For separating the purified proteins by SDS-PAGE process as follows:
NOTE – FROM NOW ON BE VERY CAREFUL TO AVOID CONTAMINATING YOUR SAMPLE WITH KERATINS
27. Add 10µl Sample buffer containing 200mM Imidazole without reducing agent! Its presence rusts the Co beads.
28. Incubate 15’ 37ºC rotating
29. collect the sup using magnets
30. Add reducing agent and reduce for 15-30’ at 60 C.
31. Run SDS-PAGE use Micro-Gel 15’ or any suitable gel electrophoresis.
FOR ON BEADS DIGESTION
27a. Wash the remainig Co-Talon beads two times with 1 ml of 50mM ammonium bicarbonate buffer. And change the tube.

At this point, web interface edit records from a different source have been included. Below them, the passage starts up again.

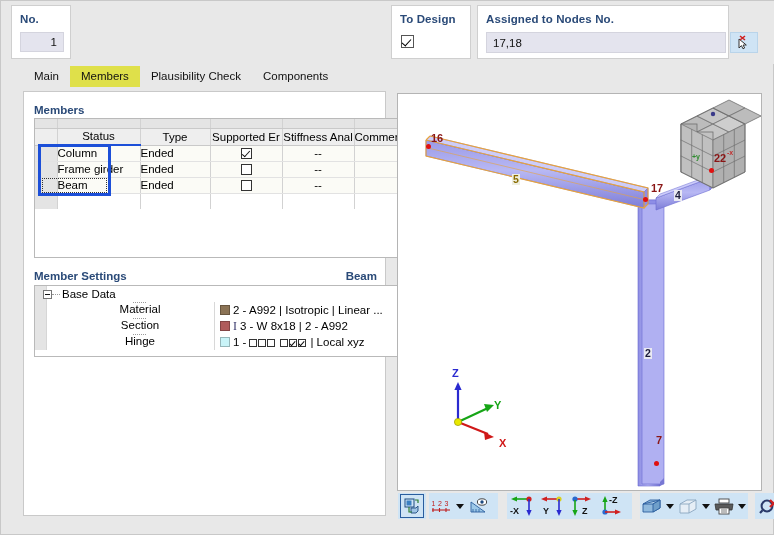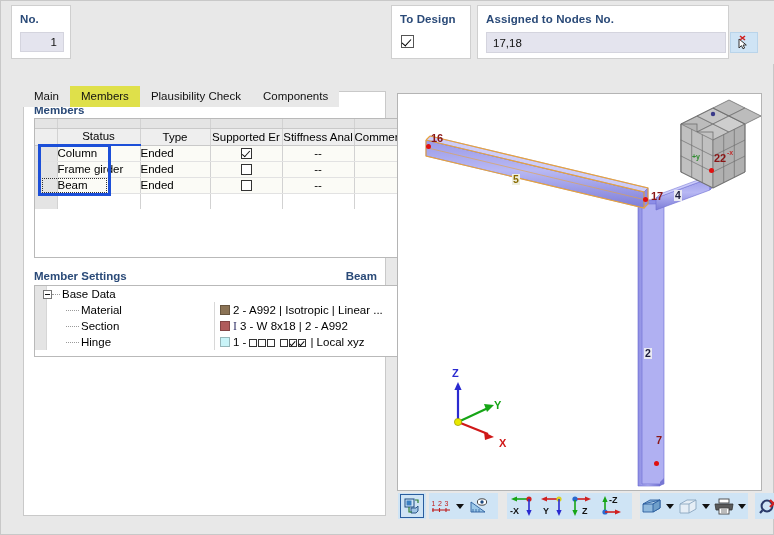--- a/index.html
+++ b/index.html
@@ -86,21 +86,21 @@
     left: 2px; top: 1px;
     width: 4px; height: 8px;
     border: solid #000;
     border-width: 0 1.6px 1.6px 0;
     transform: rotate(42deg);
   }
 
   
   .tabs {
     position: absolute;
-    left: 22px; top: 84px;
+    left: 22px; top: 64px;
     height: 22px;
     display: flex;
     align-items: flex-end;
     z-index: 5;
   }
   .tab {
     height: 21px;
     line-height: 21px;
     padding: 0 11px;
     font-size: 11.5px;
@@ -301,21 +301,21 @@
     width: 5px; height: 1px;
     background: #111;
   }
   .dotline {
     width: 13px;
     border-top: 1px dotted #9a9a9a;
     margin: 0 2px 0 0;
     flex: 0 0 auto;
   }
   .indent-l1 { padding-left: 3px; }
-  .indent-l2 { padding-left: 20px; }
+  .indent-l2 { padding-left: 20px; flex-direction: column; }
   .swatch {
     width: 10px; height: 10px;
     flex: 0 0 auto;
     border: 1px solid rgba(0,0,0,.25);
     box-sizing: border-box;
   }
   .ibeam {
     font-family: "Liberation Serif", serif;
     font-size: 12px;
     color: #3a3a6e;
@@ -692,21 +692,21 @@
     </svg>
 
     <div class="axis-label" style="left:54px; top:273px; color:#2a2ad0;">Z</div>
     <div class="axis-label" style="left:96px; top:305px; color:#16a516;">Y</div>
     <div class="axis-label" style="left:101px; top:343px; color:#d01818;">X</div>
 
     <div class="node-dot" style="left:28px;  top:50px;"></div>
     <div class="node-label" style="left:33px; top:38px;">16</div>
 
     <div class="node-dot" style="left:245px; top:103px;"></div>
-    <div class="node-label" style="left:253px; top:88px;margin-top:8px;">17</div>
+    <div class="node-label" style="left:253px; top:88px;">17</div>
 
     <div class="node-dot" style="left:311px; top:74px;"></div>
     <div class="node-label" style="left:316px; top:58px;">22</div>
 
     <div class="node-dot" style="left:256px; top:367px;"></div>
 
     <div class="mem-label sel" style="left:114px; top:80px;">5</div>
     <div class="mem-label" style="left:276px; top:96px;">4</div>
     <div class="mem-label" style="left:246px; top:254px;">2</div>
     <div class="node-label" style="left:258px; top:340px;">7</div>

28a. Add 10 ul of 1pmol’ul trypsin solution in 50 mM ambic to the beads. Incubate 5-30 min; collect the sup and incubate further for 5-12 hours. Limited digestion may help to minimize elution of nonspecifically bound proteins (?, remains to be proven) Another option is just add trypsin and digest on the beads all time (6-12 hours)
29. Analyze 1/3 or ½ of the digest directly by MALDI or HPLC-ESI.
30. For HPLC-ESI, spin down the sample using high speed centrifuge to minimize the chance of blocking the tubes of an HPLC system.